**Task:** Every entry must reappear in your answer exactly as written, though its pictures must not.
** Opening Task data block **
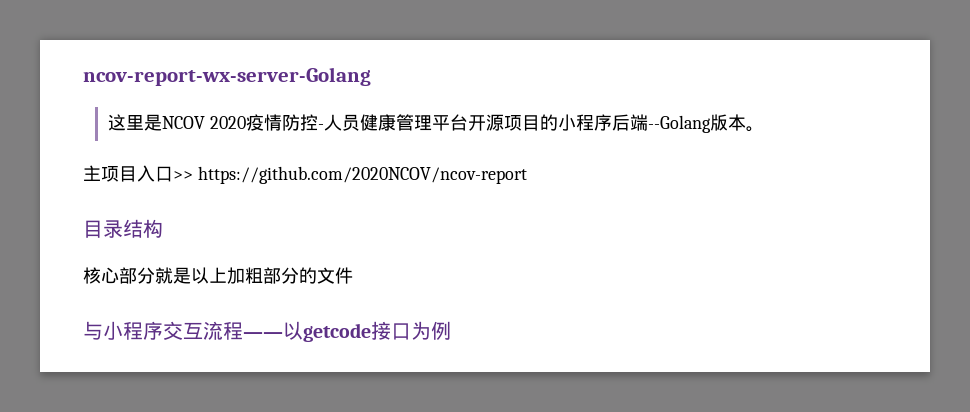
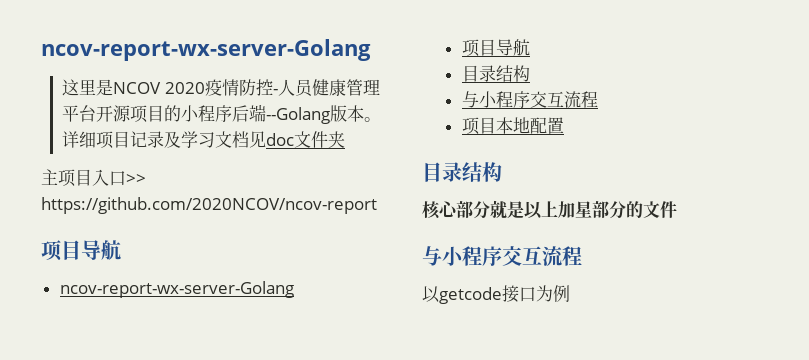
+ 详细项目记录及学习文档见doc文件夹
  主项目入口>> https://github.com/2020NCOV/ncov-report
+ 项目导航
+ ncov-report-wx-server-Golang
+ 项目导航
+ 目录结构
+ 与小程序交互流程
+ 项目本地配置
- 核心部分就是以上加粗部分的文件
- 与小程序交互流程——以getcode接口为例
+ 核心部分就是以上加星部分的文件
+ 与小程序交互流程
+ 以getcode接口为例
** Closing Task data block **
**Exercise output:**
+ 详细项目记录及学习文档见doc文件夹
  主项目入口>> https://github.com/2020NCOV/ncov-report
+ 项目导航
+ ncov-report-wx-server-Golang
+ 项目导航
+ 目录结构
+ 与小程序交互流程
+ 项目本地配置
- 核心部分就是以上加粗部分的文件
- 与小程序交互流程——以getcode接口为例
+ 核心部分就是以上加星部分的文件
+ 与小程序交互流程
+ 以getcode接口为例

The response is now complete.